Clinical efficacy of bevacizumab combined with cisplatin in the treatment of malignant pleural effusion and ascites caused by lung cancer: a randomized trial
Introduction
Malignant pleural effusion and ascites is a common serious complication of advanced malignant tumor. Statistics show that about 50% of patients with advanced malignant tumor have malignant pleural effusion and ascites in the course of disease development (1). As a common malignant tumor, lung cancer has a high incidence rate in China. Most patients are at the middle and advanced stage when diagnosed, and the rates of survival and surgical cure are low. Early diagnosis and timely treatment of lung cancer can increase the patient survival rate (2). For patients at the middle and advanced stages, malignant pleural effusion and ascites caused by lung cancer will affect circulatory and respiratory functions, quality of life, and seriously threaten their lives (3). The main method of clinical treatment is to actively remove the pleural effusion and ascites caused by lung cancer and prevent further deterioration of the disease (4,5). At present, the main treatment is the thoracic perfusion of chemotherapy drugs, but the clinical effect is not obvious, and the recurrence rate is high (6).

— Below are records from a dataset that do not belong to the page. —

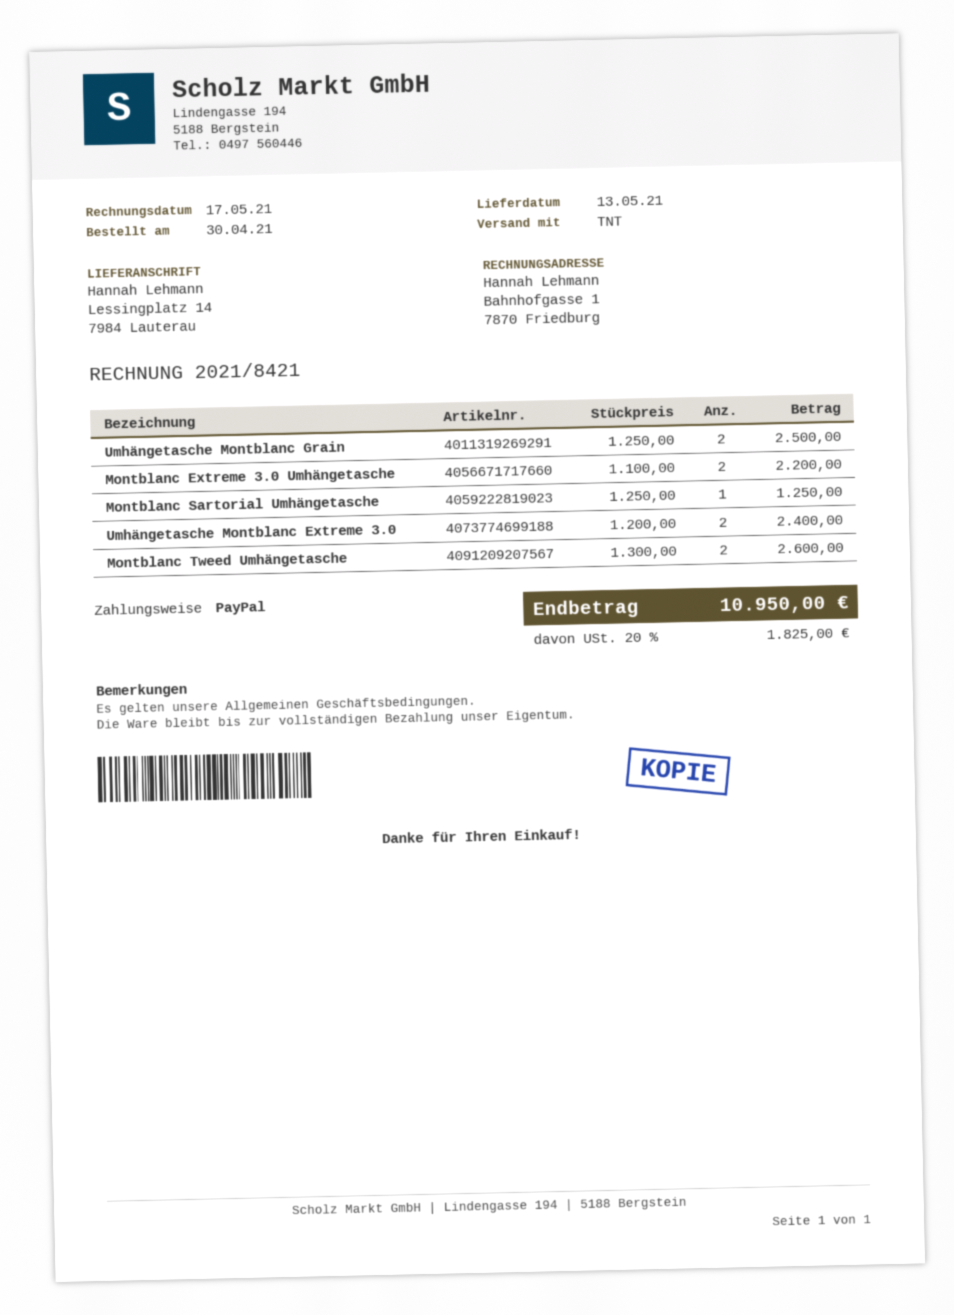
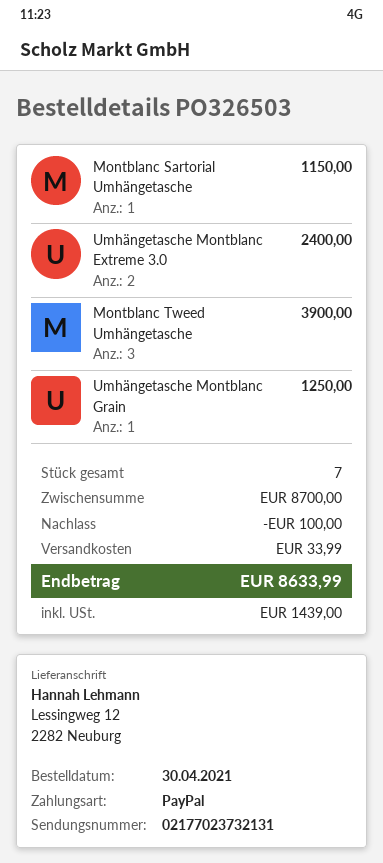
ship to: Lessingplatz 14, 7984 Lauterau -> Lessingweg 12, 2282 Neuburg
Umhängetasche Montblanc Grain: 2 for 2500.00 -> 1 for 1250.00
Montblanc Extreme 3.0 Umhängetasche: 2 for 2200.00 -> none
Montblanc Sartorial Umhängetasche: 1 for 1250.00 -> 1 for 1150.00
Montblanc Tweed Umhängetasche: 2 for 2600.00 -> 3 for 3900.00
discount: none -> 100.00
shipping: none -> 33.99
tax: 1825.00 -> 1439.00
total: 10950.00 -> 8633.99

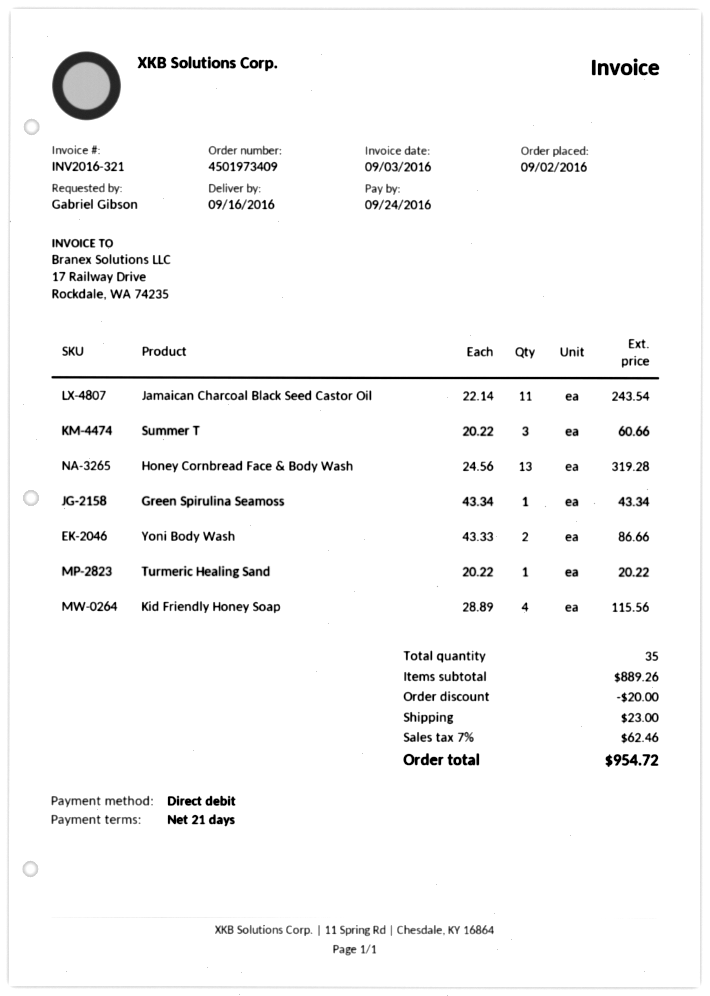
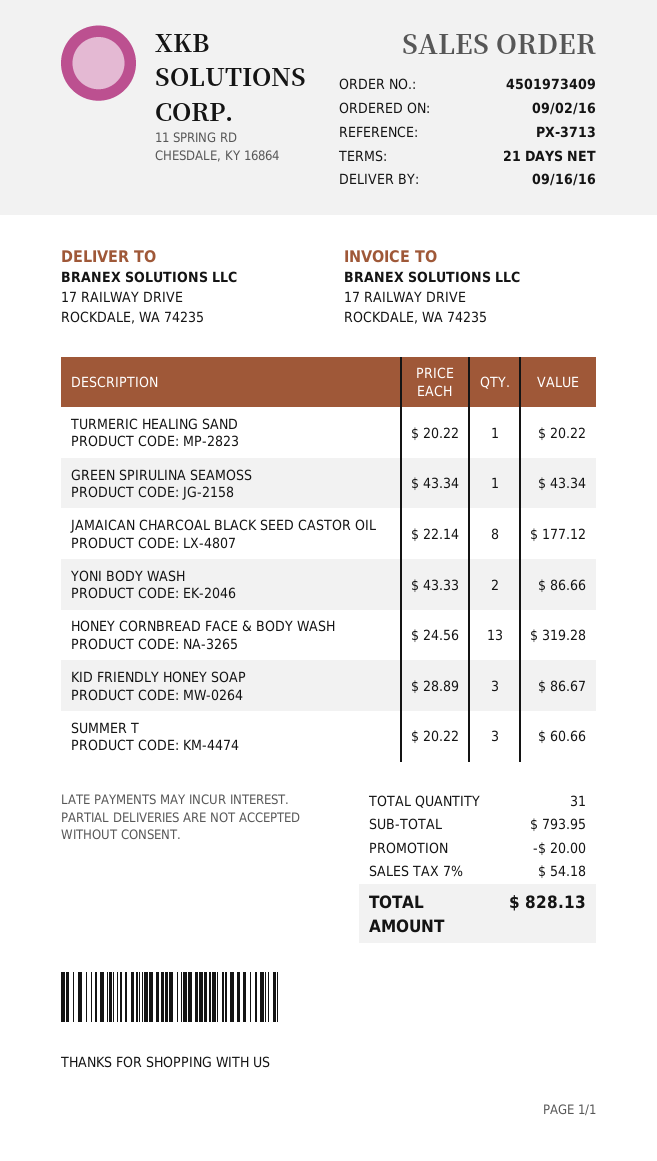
Jamaican Charcoal Black Seed Castor Oil: 11 x 22.14 = 243.54 -> 8 x 22.14 = 177.12
Kid Friendly Honey Soap: 4 x 28.89 = 115.56 -> 3 x 28.89 = 86.67
total quantity: 35 -> 31
subtotal: 889.26 -> 793.95
shipping: 23.00 -> none
tax: 7% = 62.46 -> 7% = 54.18
total: 954.72 -> 828.13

In recent years, it has been found that vascular endothelial growth factor (VEGF) is expressed in malignant pleural effusion caused by many kinds of tumors such as lung cancer, breast cancer, and colorectal cancer. It can increase the permeability of blood vessels by inducing endothelium fenestration and damaging endothelial cell connection, which plays an important role in the formation of malignant pleural effusion. Bevacizumab is a humanized monoclonal antibody against VEGF (7). By specifically binding with VEGF and blocking VEGF pathway, bevacizumab can effectively inhibit neovascularization and reduce vascular permeability (8). In recent years, there have been many studies on bevacizumab thoracic infusion therapy at home and abroad, and the efficacy and safety of bevacizumab have been discussed from multiple perspectives and at multiple levels in single or combined use, local and systemic use (9). Therefore, this study compared the efficacy and safety of bevacizumab combined with cisplatin in the treatment of malignant pleural effusion and ascites caused by lung cancer, and explored the value of anti-VEGF in the treatment of malignant pleural effusion. We present the following article in accordance with the CONSORT reporting checklist (available at https://dx.doi.org/10.21037/apm-21-2623).
Methods
Subjects
A total of 86 patients with malignant pleural and ascites caused by lung cancer admitted to the Benq Hospital Affiliated to Nanjing Medical University from June 2018 to September 2020 were enrolled. The patients were confirmed by histology or pathology as lung cancer patients with stage IV or above; the pleural effusion was confirmed as malignant by exfoliative cytology and ultrasound examination; the expected survival time was more than 3 months, and no chemotherapy, targeted therapy, or other anti-tumor therapy was received during the month before enrollment. Before treatment, blood routine, liver function, kidney function, and electrocardiogram examinations were performed, and no abnormality was found; and all patients had no history of allergy to biological agents. All procedures performed in this study involving human participants were in accordance with the Declaration of Helsinki (as revised in 2013). This study was approved by the Ethics Committee of Benq Hospital Affiliated to Nanjing Medical University (No. 2021012).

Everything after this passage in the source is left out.